Not everybody fell into the trap, of course; some prudently rented or bought within their means. But most of us were happy to watch our homes appreciate by double digits year after year. Some of us took out home-equity loans based on the unlikely premise that such gains would continue indefinitely. And even if we didn't, we likely spent more and saved less than we should have.
We were silent when neighbors and friends told us of bidding wars and sales contracts that waived safeguards like home inspections. We didn't object when banks offered what seemed like free money. And in the end, it cost millions of families their homes, while taxpayers paid trillions to keep the financial system from collapsing.
If more of us had said what we thought about the wild housing speculation, maybe the bubble could have been prevented. Maybe Congress and regulators would have been more willing to stand up to the lobbyists who pushed them to deregulate housing and mortgage products.
Now we watch in confusion as partisans spin the housing bust to their advantage. The right claims the government overreached; the left heaps scorn on Wall Street.
Regulators and financial institutions are far from innocent. Oversight was clearly lax, and bankers failed to understand the risks. Rising home prices and low default rates early in the boom silenced skeptics and encouraged optimists - from state pension funds to private investors - to keep buying.
Yet if these investors had refused to buy mortgage-backed securities, Wall Street wouldn't have been able to sell them.
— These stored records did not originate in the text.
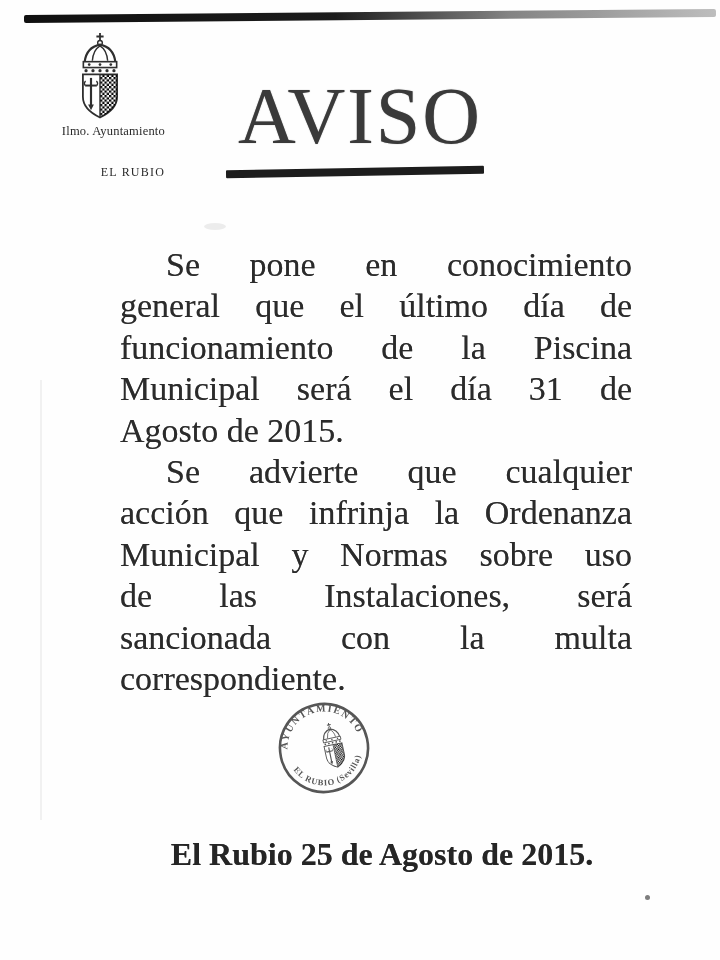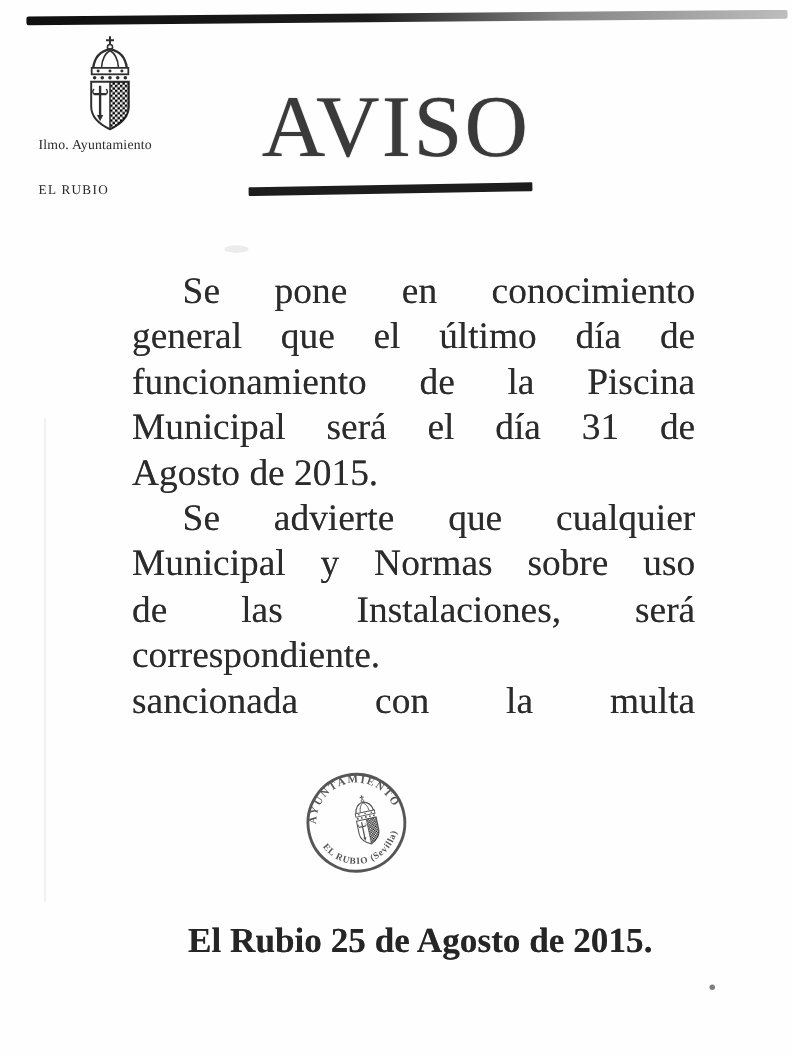--- a/index.html
+++ b/index.html
@@ -31,7 +31,7 @@
   }
 
   
-  .crest { position:absolute; left:35px; top:32px; width:130px; text-align:left; color:#303030; }
+  .crest { position:absolute; left:35px; top:32px; width:130px; text-align:right; color:#303030; }
   .crest-svg { display:block; margin:0 auto; color:#2f2f2f; }
   .crest-line1 { font-size:12.5px; line-height:14px; margin-top:2px; letter-spacing:0.2px; color:#2a2a2a; }
   .crest-line2 { font-size:12px; line-height:14px; letter-spacing:1.2px; color:#2a2a2a;margin-top:27px; }

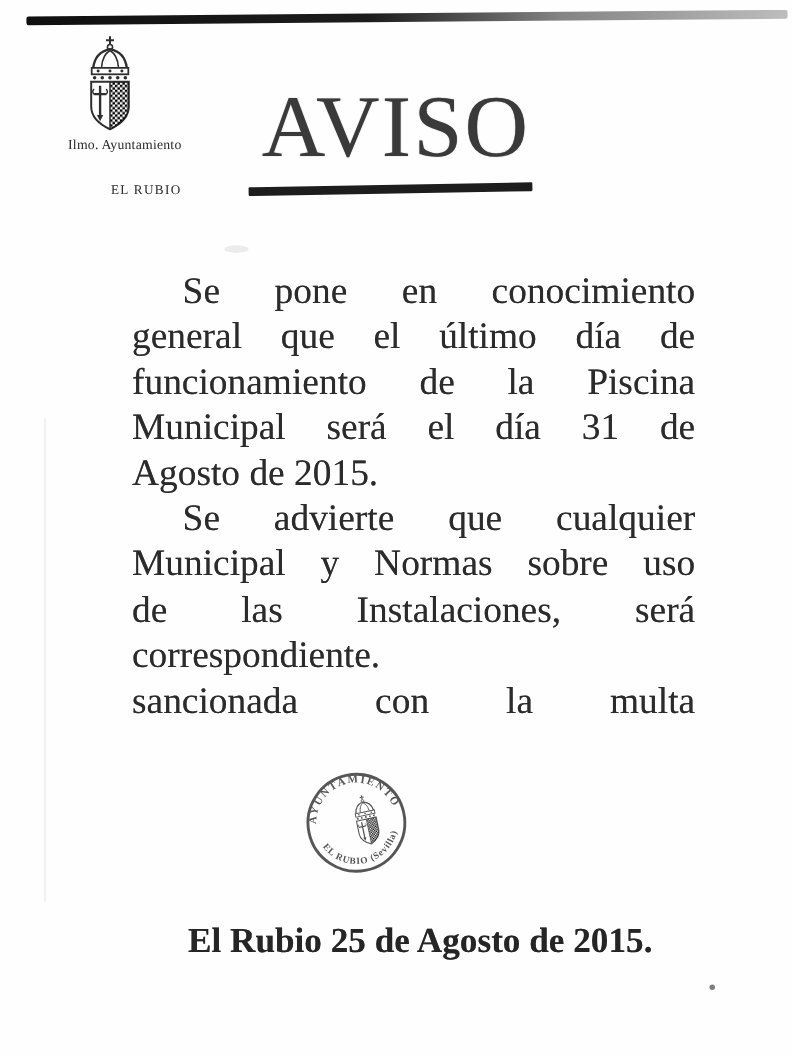--- a/index.html
+++ b/index.html
@@ -134,6 +134,7 @@
     <div class="ln">Municipal será el día 31 de</div>
     <div class="ln last">Agosto de 2015.</div>
     <div class="ln first">Se advierte que cualquier</div>
+    <div class="ln">acción que infrinja la Ordenanza</div>
     <div class="ln">Municipal y Normas sobre uso</div>
     <div class="ln">de las Instalaciones, será</div>
     <div class="ln last">correspondiente.</div>

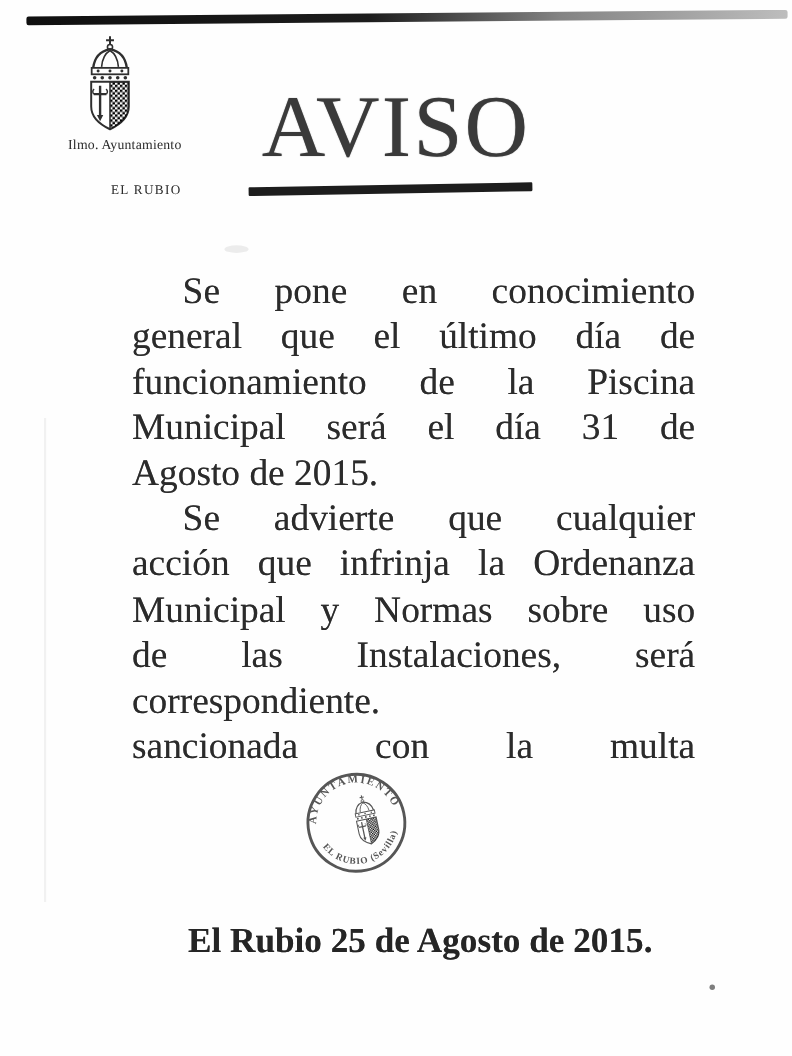--- a/index.html
+++ b/index.html
@@ -137,8 +137,8 @@
     <div class="ln">acción que infrinja la Ordenanza</div>
     <div class="ln">Municipal y Normas sobre uso</div>
     <div class="ln">de las Instalaciones, será</div>
+    <div class="ln">sancionada con la multa</div>
     <div class="ln last">correspondiente.</div>
-    <div class="ln">sancionada con la multa</div>
   </div>
 
   <div class="stamp">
The housing crisis will be debated for years, as it should be: Understanding its causes will help us avoid repeating our mistakes. Fraud and impropriety should be punished, but it's more important to fix the system going forward.
One lesson learned is that when it comes to finance and real estate, no man or woman is an island. We're all in this economy together, like it or not. Each household's borrowing, saving, and spending affects others; witness the neighborhoods where foreclosures and falling prices spread like a virus, dragging even prudent homeowners under water.
The best defense against future crises is financial education and literacy. Consumers should understand the consequences of their decisions. Knowing how our interconnected system works will insulate individual households and the overall economy from the next boom and bust.
Cristian deRitis is a director at Moody's Analytics.